A change in titles, not leadership, is coming. (AP)

Russian President Vladimir Putin “no longer has an understudy,” said Ukrayinska Pravda (Ukraine). That is the most obvious takeaway from Putin’s announcement last week of a constitutional shake-up and the subsequent mass resignation of his government. Prime Minister Dmitri Medvedev—a Putin sidekick since the 1990s who obligingly served as placeholder president from 2008 to 2012 when his boss bumped up against presidential term limits—has now been shunted to a new role as deputy head of the nation’s security council and is no longer considered Putin’s automatic successor. Under Putin’s constitutional proposals, presidential powers will be somewhat curtailed, with the national legislature choosing the prime minister and the government. The State Council, up until now a largely decorative body, will get unspecified new powers. These changes are likely Putin’s bid to preserve his authority when his final presidential term ends in 2024. Which post he will then assume is uncertain, but he could be following the path set out by Kazakh dictator Nursultan Nazarbayev. After nearly 30 years as president, Nazarbayev transferred authority to the obscure Security Council and then assumed leadership of that body.
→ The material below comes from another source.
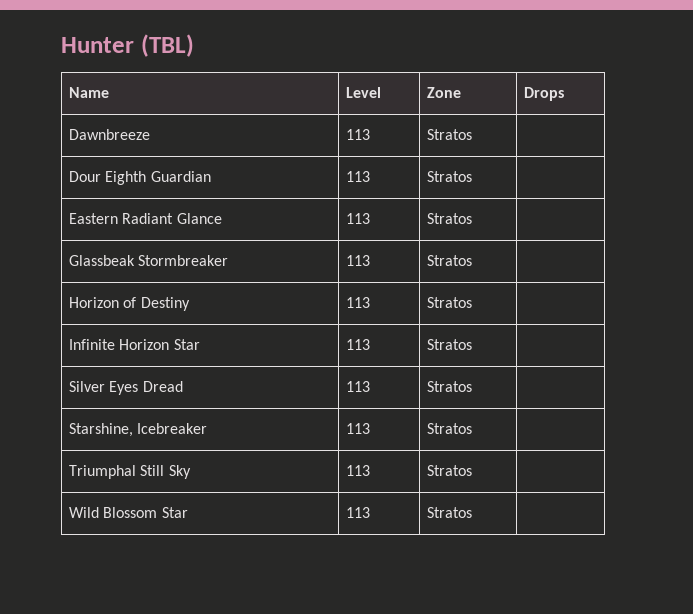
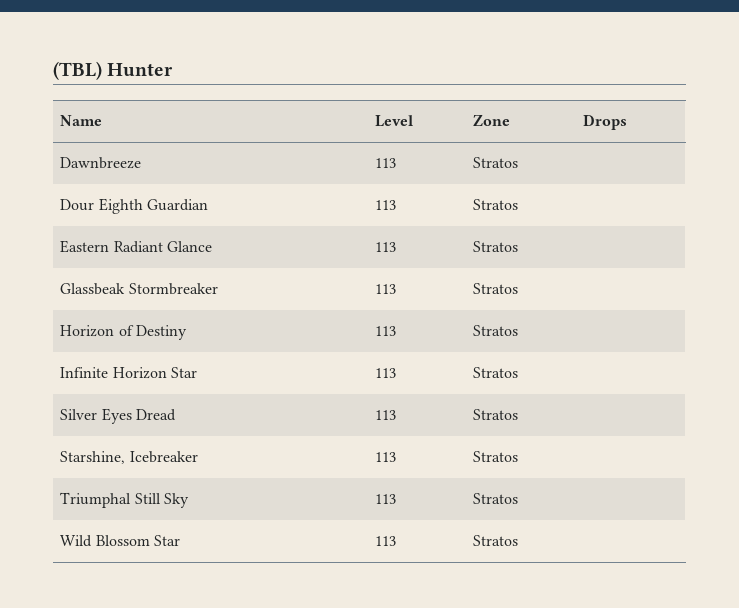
(61, 45) none -> [53,61,102,80] (TBL)
[140,34,194,57] (TBL) -> (174, 70) none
Today, in Kazakhstan, the new president “is forced to agree with Nazarbayev on all key appointments and decisions.”

Why shake things up now? asked Vladimir Milov in The Insider (Russia). Putin has four years until his term expires, and there is no immediate economic crisis—just the usual slow decline and rot. The “only possible explanation is that Putin panicked” when he saw some secret polling that showed a deep plunge in his popularity. Even the “Russian establishment is tired of him” and well aware of “his negative role as the main deterrent to Russia’s advancement.” Further evidence for this theory is that Putin picked Mikhail Mishustin, the head of the tax service, to be his new prime minister. Mishustin is known for one thing: “squeezing the remaining meager juices out of the dying economy with an iron hand.” Putin has put him in charge because he fears the eventual collapse of the faltering economic system and he needs someone “who will provide him cash at any cost—including the further strangulation of the Russian economy.”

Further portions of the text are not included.